Front-end code change data:
:::

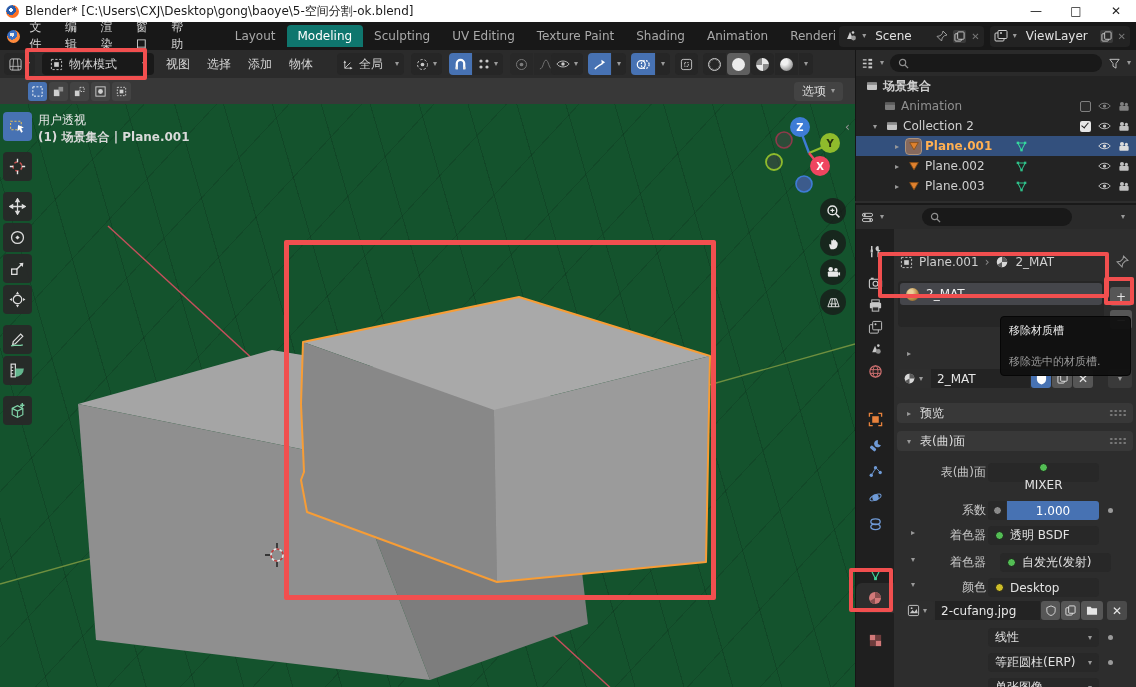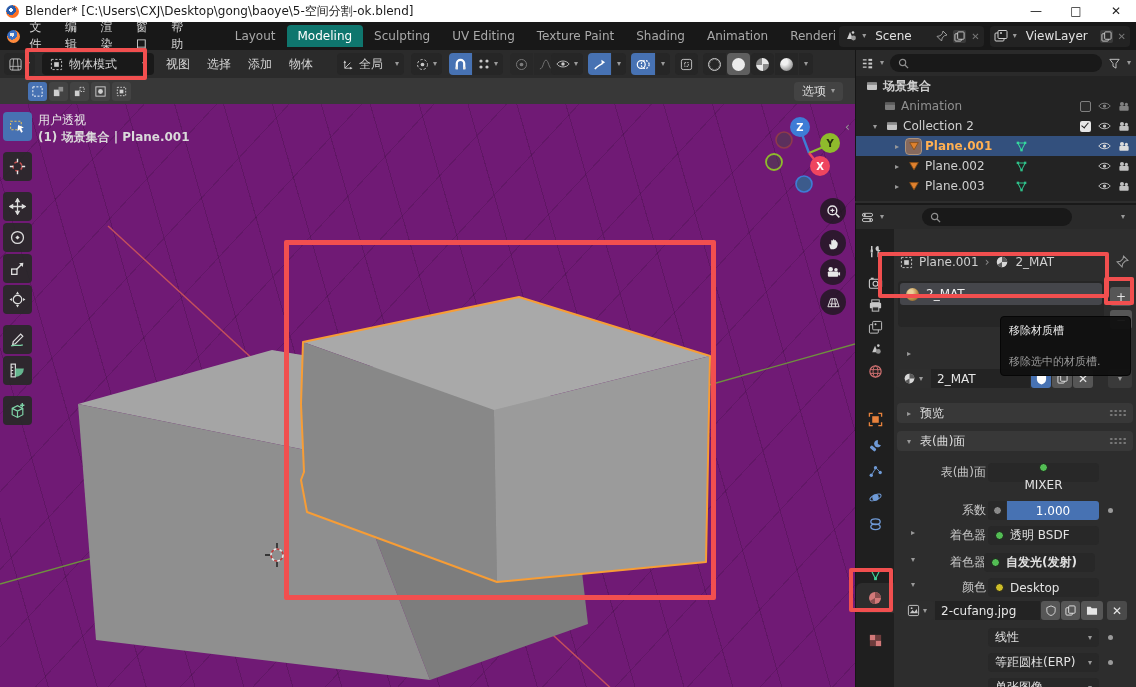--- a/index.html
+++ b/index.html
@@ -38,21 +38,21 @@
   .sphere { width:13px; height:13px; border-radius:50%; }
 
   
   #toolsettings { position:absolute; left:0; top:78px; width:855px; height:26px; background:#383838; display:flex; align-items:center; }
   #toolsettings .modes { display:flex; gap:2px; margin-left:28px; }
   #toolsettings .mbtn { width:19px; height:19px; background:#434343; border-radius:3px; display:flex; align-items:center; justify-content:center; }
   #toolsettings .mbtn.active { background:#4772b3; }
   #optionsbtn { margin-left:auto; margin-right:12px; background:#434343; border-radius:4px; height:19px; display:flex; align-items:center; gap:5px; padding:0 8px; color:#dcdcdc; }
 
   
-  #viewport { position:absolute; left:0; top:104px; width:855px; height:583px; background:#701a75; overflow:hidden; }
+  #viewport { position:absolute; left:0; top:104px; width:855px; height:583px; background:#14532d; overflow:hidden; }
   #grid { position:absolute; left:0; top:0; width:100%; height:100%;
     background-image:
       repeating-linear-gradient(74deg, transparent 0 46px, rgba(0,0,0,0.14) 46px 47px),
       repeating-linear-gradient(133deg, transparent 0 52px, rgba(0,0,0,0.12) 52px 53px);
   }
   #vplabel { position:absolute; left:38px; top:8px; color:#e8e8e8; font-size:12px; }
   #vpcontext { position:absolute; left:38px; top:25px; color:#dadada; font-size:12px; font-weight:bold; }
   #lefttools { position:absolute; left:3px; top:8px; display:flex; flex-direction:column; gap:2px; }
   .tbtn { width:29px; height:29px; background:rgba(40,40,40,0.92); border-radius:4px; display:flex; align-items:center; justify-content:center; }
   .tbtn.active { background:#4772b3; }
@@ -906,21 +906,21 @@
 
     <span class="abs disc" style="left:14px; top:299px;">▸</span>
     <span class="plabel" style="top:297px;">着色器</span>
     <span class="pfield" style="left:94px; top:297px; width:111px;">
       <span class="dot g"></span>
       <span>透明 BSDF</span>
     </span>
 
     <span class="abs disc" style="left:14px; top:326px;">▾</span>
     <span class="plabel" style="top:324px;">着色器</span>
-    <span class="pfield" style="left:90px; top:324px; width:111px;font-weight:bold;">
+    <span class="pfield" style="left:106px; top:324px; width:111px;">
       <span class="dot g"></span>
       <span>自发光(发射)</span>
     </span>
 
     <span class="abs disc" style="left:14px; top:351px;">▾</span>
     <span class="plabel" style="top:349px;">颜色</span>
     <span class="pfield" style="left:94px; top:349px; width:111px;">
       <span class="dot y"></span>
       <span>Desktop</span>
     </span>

:::

WORK INSTRUCTION: For each line above that includes "weight", make a copy.

ANSWER FOR THE TASK:
   #vpcontext { position:absolute; left:38px; top:25px; color:#dadada; font-size:12px; font-weight:bold; }
-    <span class="pfield" style="left:90px; top:324px; width:111px;font-weight:bold;">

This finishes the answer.